**About this task**
Copy the data that follows exactly as it is, excluding all pictures.

==================================================

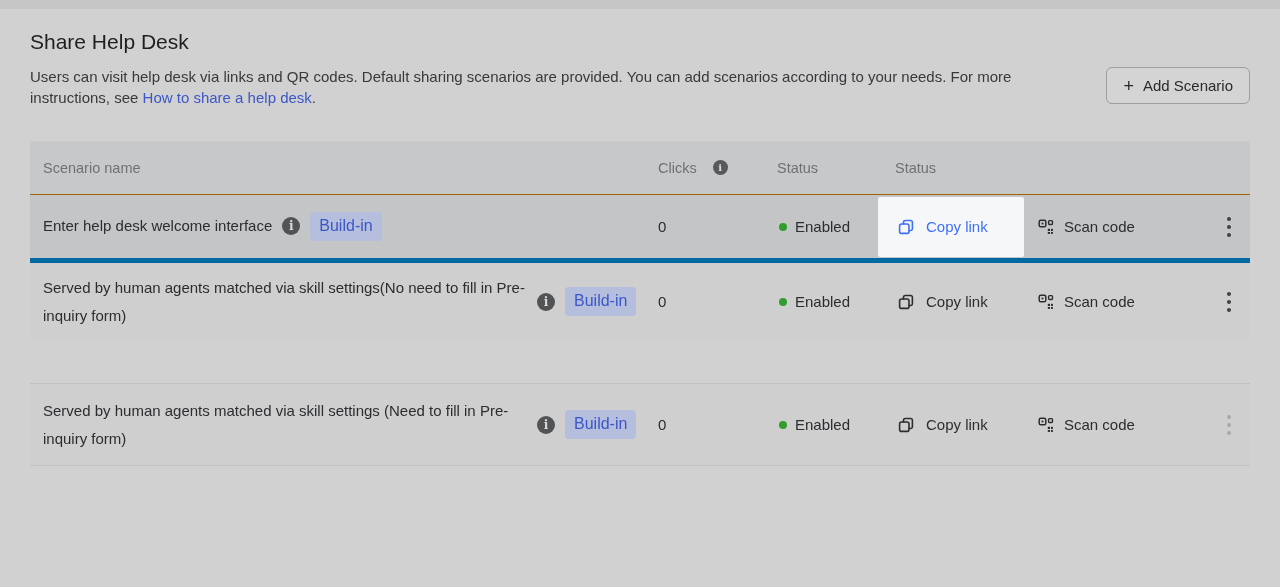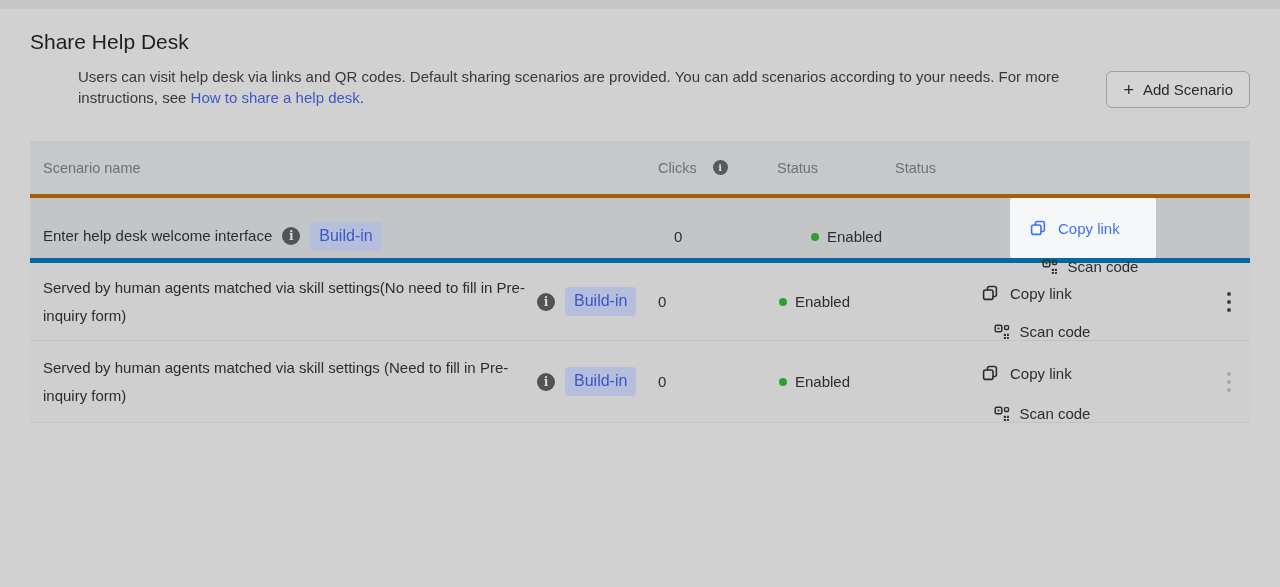"Users can visit help desk" .desc-row { align-items: flex-end -> flex-start; margin-left: 48px -> none }
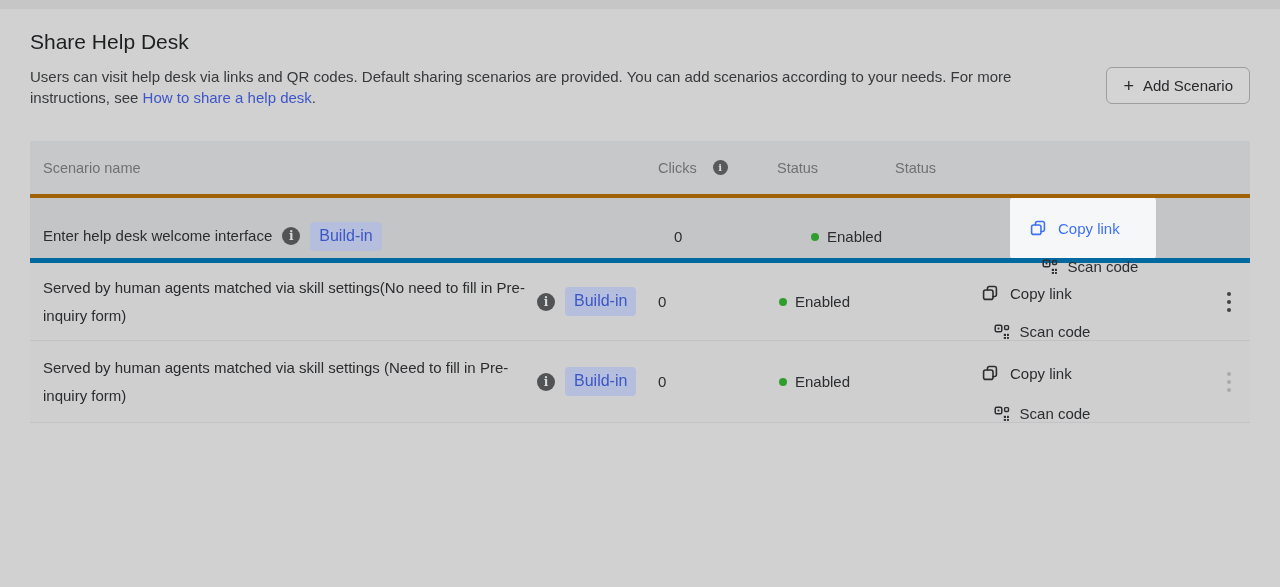"Enter help desk welcome interface" .row-1 { border-top: 4px solid #a16207 -> 1px solid #a16207; gap: 16px -> none }
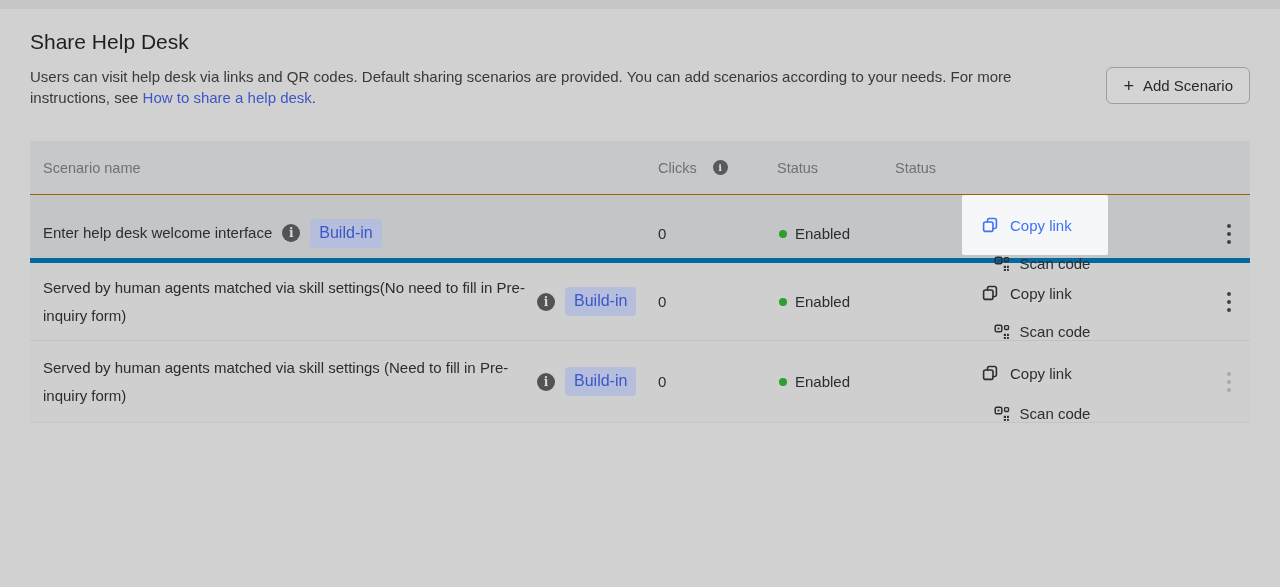"Copy link" .cell-action { flex-direction: column -> none }
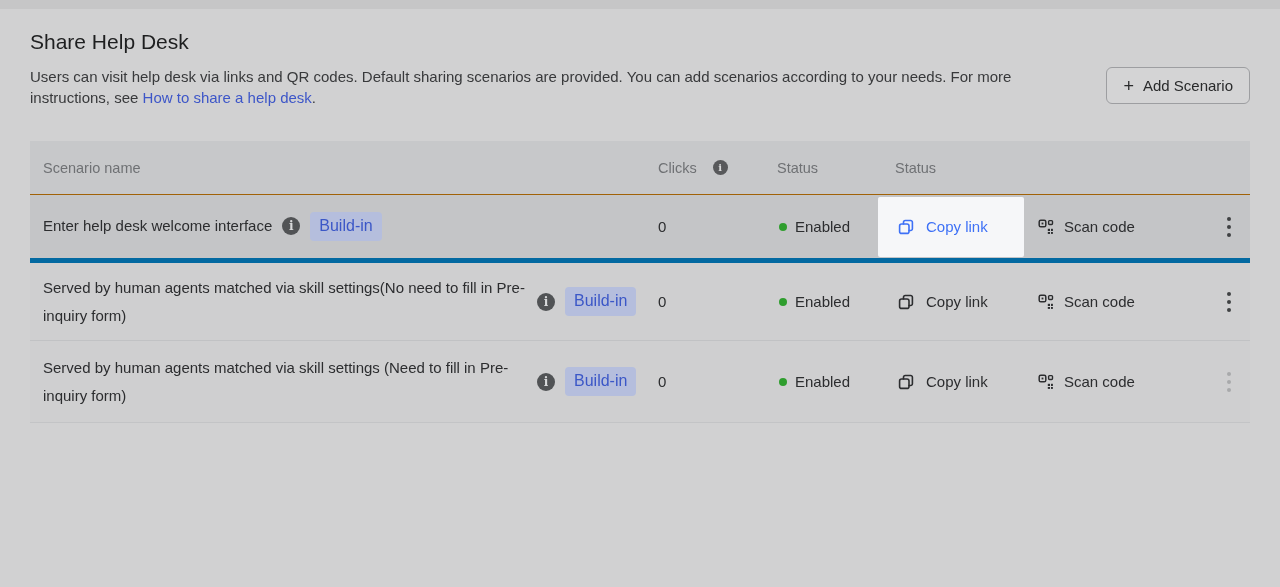"Served by human agents matched via skill settings" .row-3 { margin-top: none -> 43px }
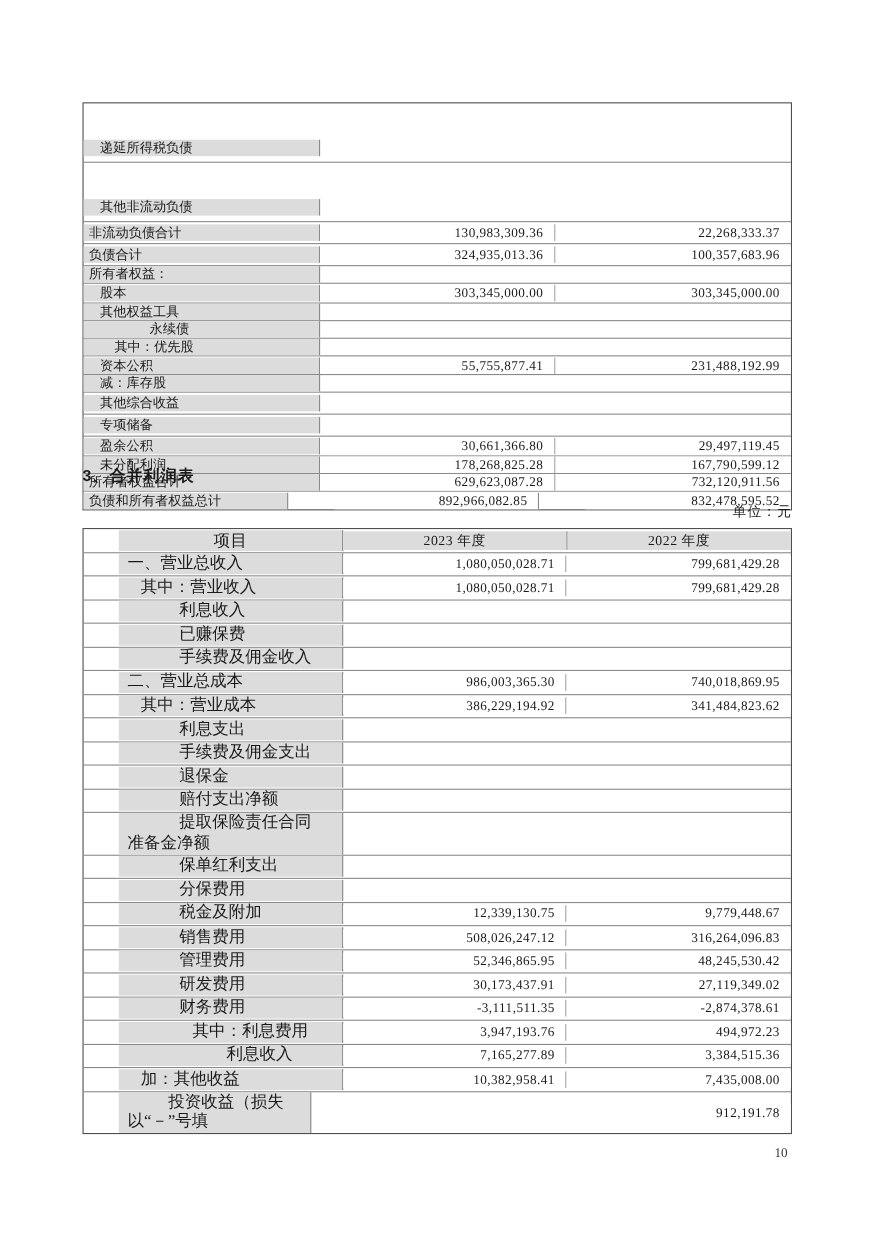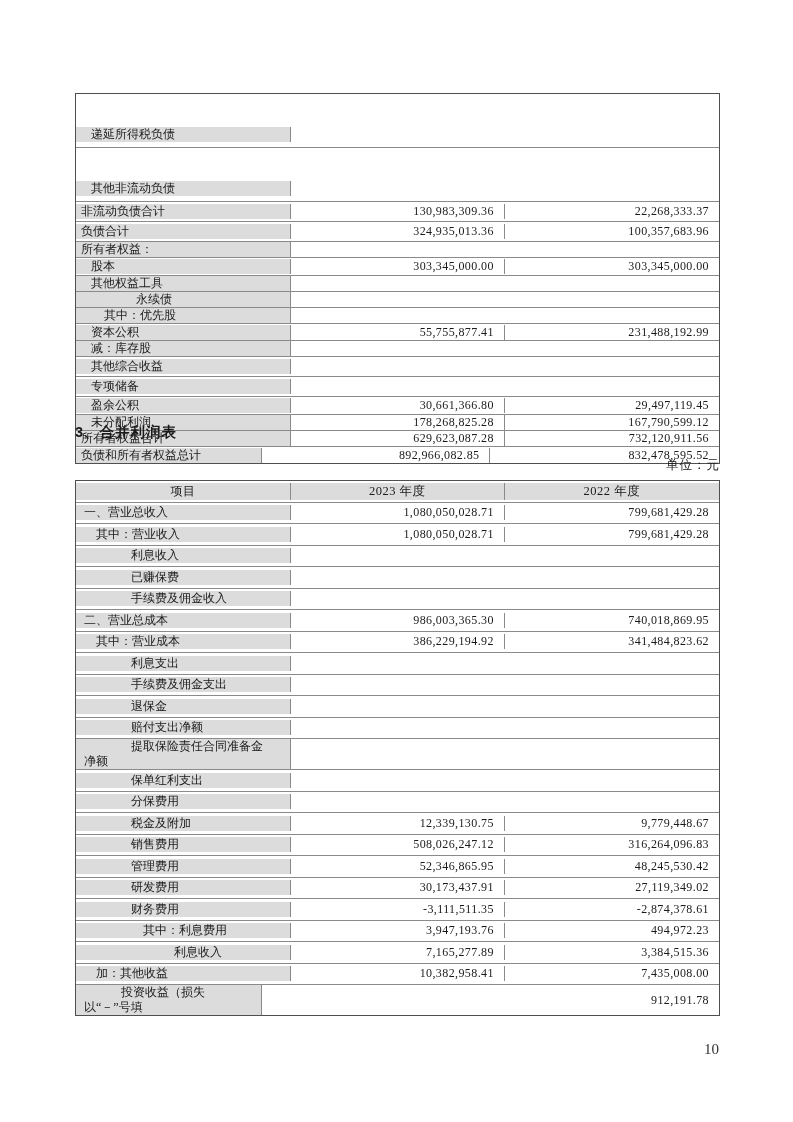"项目" .t2 .lbl { font-size: 12px -> 15px; margin-left: none -> 32px }
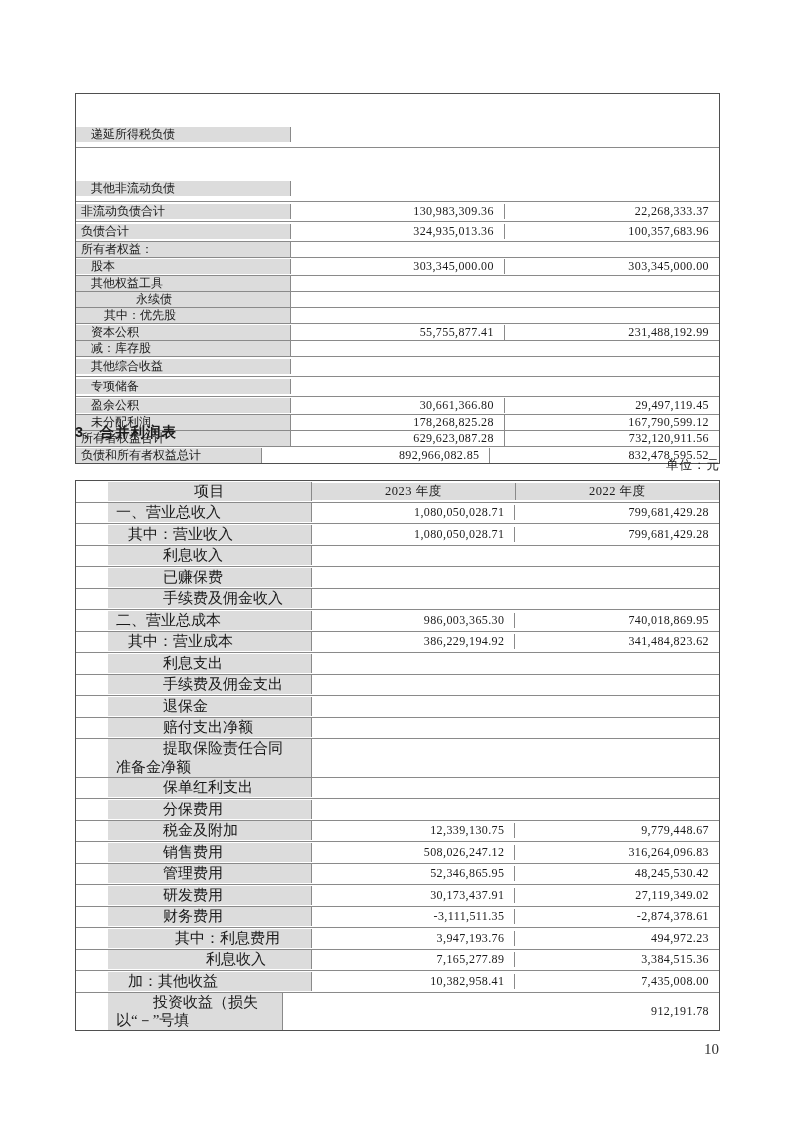"10" .page-num { font-size: 15px -> 12px }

==================================================

**Exercise output**
"Users can visit help desk" .desc-row { align-items: flex-end -> flex-start; margin-left: 48px -> none }
"Enter help desk welcome interface" .row-1 { border-top: 4px solid #a16207 -> 1px solid #a16207; gap: 16px -> none }
"Copy link" .cell-action { flex-direction: column -> none }
"Served by human agents matched via skill settings" .row-3 { margin-top: none -> 43px }
"项目" .t2 .lbl { font-size: 12px -> 15px; margin-left: none -> 32px }
"10" .page-num { font-size: 15px -> 12px }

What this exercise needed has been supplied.